After I brushed the dust off my soup-and-fish, there wasn’t anyone could tell me from the other guests. When I first saw those three little men—well, it was an experience. The papers hadn’t stretched things a bit. Boy, I figured, if Joe Wallace could get them, we sure had three world-beaters on our hands.
This guy Mawson had sort of set himself up as proud father and legal guardian of the Three—and let me tell you, he did things right. Some of those feeds of his would set you back twenty bucks in a Manhattan hash house.
The second day, Mawson arranged an interview with the press. Never saw such a mob of reporters before or since. The scientists were there, and—well, when the lid blew off, and the physics, astronomy, higher mathematics, biology and all the rest of that bunk started flying around sort of casual-like, the Three Wise Men got to telling the scientific big shots where to head in. Those little guys knew everything!
There was one egg there, a German scientist, who thought he was pretty hot stuff. Seems he’d written a book called “Atoms, Protons and Positrons, the Building Blocks of the Universe.” The way he looked at it, now there was nothing more to be said. He mentioned his work, and Ander—he was the only one of the Three with a sense of humor—started spouting a chapter of the book, word for word! Just sat there looking at nothing while the syllables rolled out in that flat, hollow voice.
I could see the Dutchman swelling up like a balloon—not thinking of the brains this little man had, but of how important his work was to be remembered two tho
usand years in the future. Then Ander said, sort of soft and gentle:
“We preserve some of the more absurd of the ancient writings as entertainment for the children. A counterpart, I should say, of your fairy tales.”
When the reporters left at the end of three or four hours, the Three Wise Men were headed for the biggest splash of publicity that ever hit anybody. I still remember some of those headlines.
The Three Wise Men Explain
Relativity to Einstein
Super-Mentals Baffle Scientists
Future Men Ride Rough Shod Over
Earth’s Best Minds
There were pictures by the dozens, pictures of the Three, pictures of their machine—what was left of it after the souvenir hunters got through with it.
FUNNY, but there was one big angle that everybody’d overlooked at first. But when it struck, it socked about forty million people all at once. If these little birds had come out of the future, they must know some history that hadn’t happened as yet! And you know, Sarge, there’s nothing a man wouldn’t give to know what’s going to break tomorrow or the next day. Think how swell it would be for a guy playing the market! And these Three with their super memories—well, it looked like a natural.

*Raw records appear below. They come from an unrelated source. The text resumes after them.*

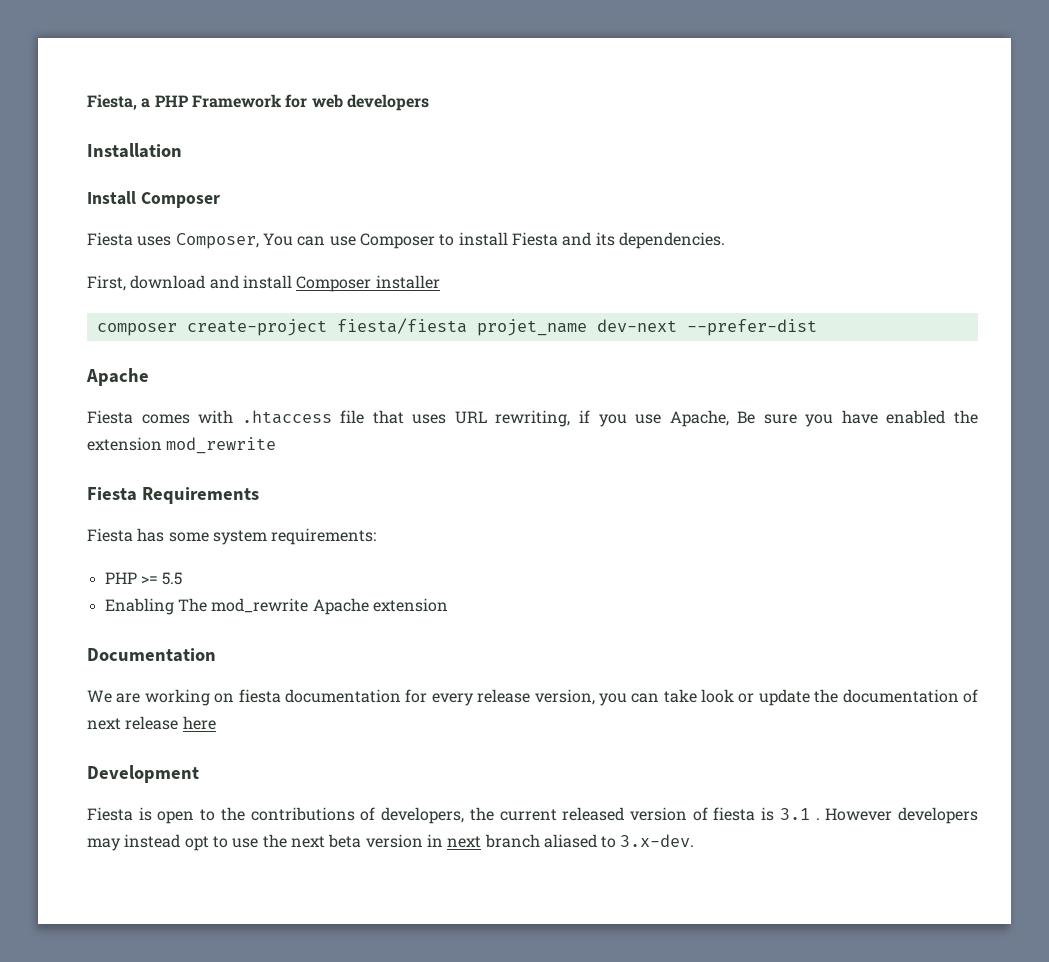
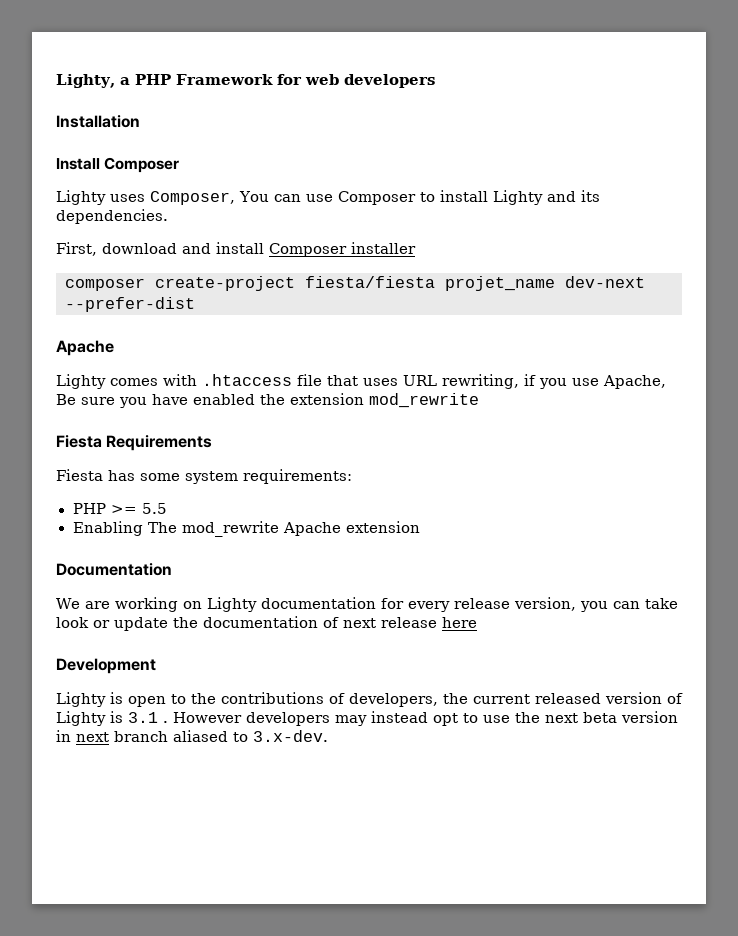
- Fiesta, a PHP Framework for web developers
+ Lighty, a PHP Framework for web developers
- Fiesta uses Composer, You can use Composer to install Fiesta and its dependencies.
+ Lighty uses Composer, You can use Composer to install Lighty and its dependencies.
- Fiesta comes with .htaccess file that uses URL rewriting, if you use Apache, Be sure you have enabled the extension mod_rewrite
+ Lighty comes with .htaccess file that uses URL rewriting, if you use Apache, Be sure you have enabled the extension mod_rewrite
- We are working on fiesta documentation for every release version, you can take look or update the documentation of next release here
+ We are working on Lighty documentation for every release version, you can take look or update the documentation of next release here
- Fiesta is open to the contributions of developers, the current released version of fiesta is 3.1 .
+ Lighty is open to the contributions of developers, the current released version of Lighty is 3.1 .

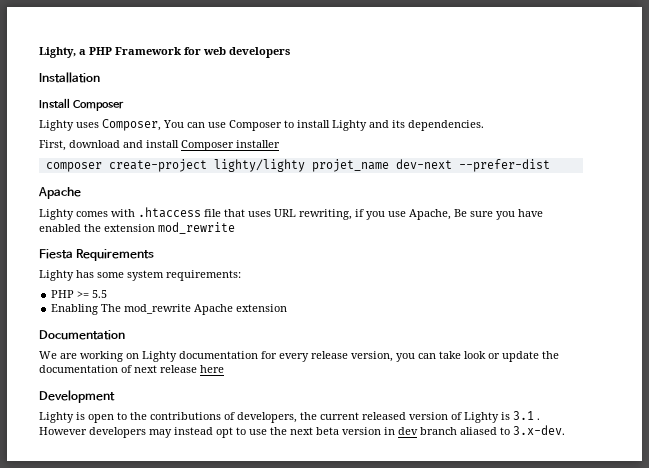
- composer create-project fiesta/fiesta projet_name dev-next --prefer-dist
+ composer create-project lighty/lighty projet_name dev-next --prefer-dist
- Fiesta has some system requirements:
+ Lighty has some system requirements:
- However developers may instead opt to use the next beta version in next branch aliased to 3.x-dev.
+ However developers may instead opt to use the next beta version in dev branch aliased to 3.x-dev.

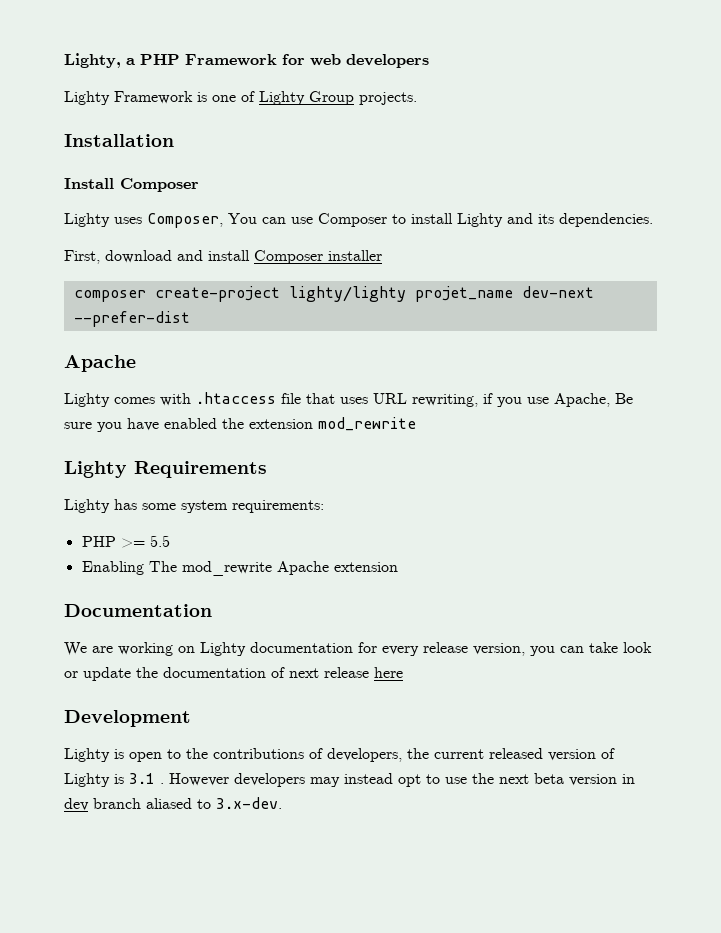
+ Lighty Framework is one of Lighty Group projects.
- Fiesta Requirements
+ Lighty Requirements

About forty million phone calls, telegrams and letters struck Mawson Manor at the same time. Could the Three Wise Men tell the history of the future? They could and would!
Oliver P. Mawson arranged it. He’s a big fat man about six-feet-two, with round red cheeks like a pair of apples, and eyes as bright as two blue marbles—and he’s just as hard. Worked his way up from a laborer in an auto plant to become one of the richest men in the country.
With Mawson pulling the strings, the Three Wise Men were scheduled for a big television broadcast on a world hook-up. That was just a few months before the Presidential election, and the Three crowded the candidates right off the air waves.